Friday, September 1, 2017

"Pro-Life but Pro-Choice"



Juno
2007
D: Jason Reitman
**********
Pros: Some Good Arcs and Emotional Moments, Some Funny Lines, Story Had Potential
Cons: Not That Funny, Inorganic Characterization and Dialogue, Some Childish Moments, Immature Treatment of Abortion Issue, Two Deal-Breaking Scenes, Bland Soundtrack



       Ten years ago today, this movie was released.  It seemed promising enough: it was a dry comedy starring Jason Bateman and Michael Cera that was getting pretty good reviews (which might have been the result of bribery).  The dialogue in Diablo Cody’s script was subject to a great deal of praise culminating in an Academy Award win for Best Original Screenplay.  This praise was actually rather overblown.  While some recognized it as overhyped from the beginning, others took a while to have that epiphany.  In fact, “to Juno” [3] is now a term that means “to look back at something you liked and realize it wasn’t that good.”  I suspect that the movie’s initial popularity was the result of its short-term appeal to three different groups of people:
1.       Hip youngsters who were tricked by the presence of Jason Bateman and Michael
Cera (as well as the orange motif) into thinking they were watching something as funny as Arrested Development
2.       Pro-Lifers who can’t take a hint
3.       People who like to ogle pregnant teenagers
One of these groups got its money's worth.
So now I’m going to go into more detail why I’m not that big a fan of this movie while at long last bringing closure to my crusade against overrated* 2007 movies.
       Movie begins with a rotoscope of 16-year-old Juno MacGuff (Ellen Page) walking while drinking copious amounts of liquid.  When the picture transitions to live-action, she enters a store run by Rollo (Rainn Wilson) and buys a pregnancy test, which she uses in the store bathroom.  Upon getting a positive result, she remarks, “The little pink plus sign is so unholy,” and Rollo responds with, “That ain’t no Etch-a-Sketch.  That’s one doodle that can’t be undid, Homeskillet.”  And here is one of the main problems of the movie: people forego acting like actual people so they can’t force in contrived quips all the time.  You’d think that a confused, frightened teenager wouldn’t talk in jokes upon confirming an unwanted pregnancy while a bystander would sympathize with her plight.  It makes you wonder why this movie got a Screenplay Oscar.

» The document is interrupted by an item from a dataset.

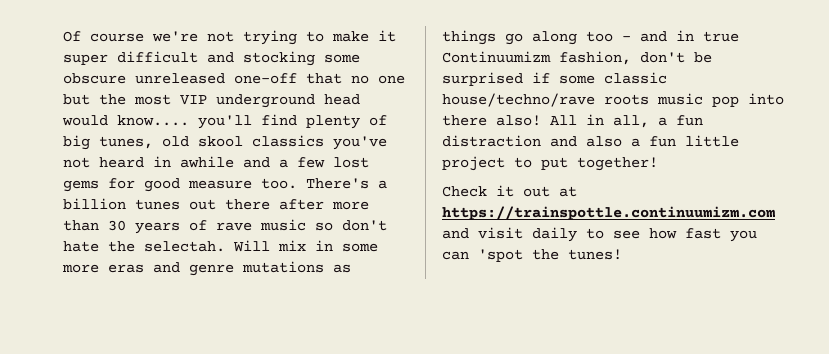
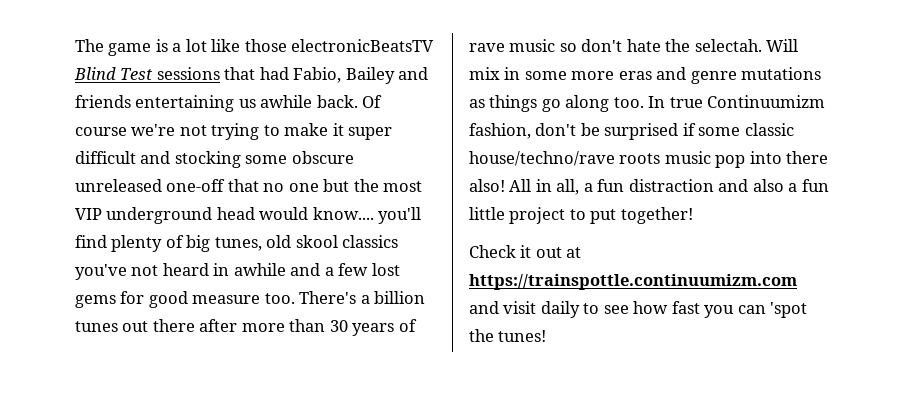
(63, 36) none -> [75,39,435,56] [74,67,429,84] [75,95,358,112] The game is a lot like those electronicBeatsTV Blind Test sessions that had Fabio, Bailey and friends entertaining us awhile back.
[586,30,694,42] too - and in -> [613,96,666,108] too. In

Gifts of obsolete novelty phones are too much to resist, I guess.
      You also might have noticed how dreadfully unfunny those lines were.  Most of the jokes are forced, and there are some that are so lame, like “I’m the cautionary whale,” they make you wonder whether or not they were bad attempts at anti-humor.  Diablo Cody (b. 1978) apparently can’t resist reminding us that she’s a child of the 80’s while writing a movie about children born in the 90’s.  Even some attempts to imitate Millennial slang are pretty awkward in ways I haven’t seen since that of many 90’s children’s shows; at least the movie is up to date when it comes to being behind the times.  While there are some funny lines, many of these are said at inappropriate times.  Almost everything has to be a quip, and that’s a problem that takes you out of the conflicts of so many movies nowadays.  I simply don’t understand how Star Wars supposedly has such obviously bad dialogue while Juno deserves a Screenplay Oscar for lines like “Honest to blog.”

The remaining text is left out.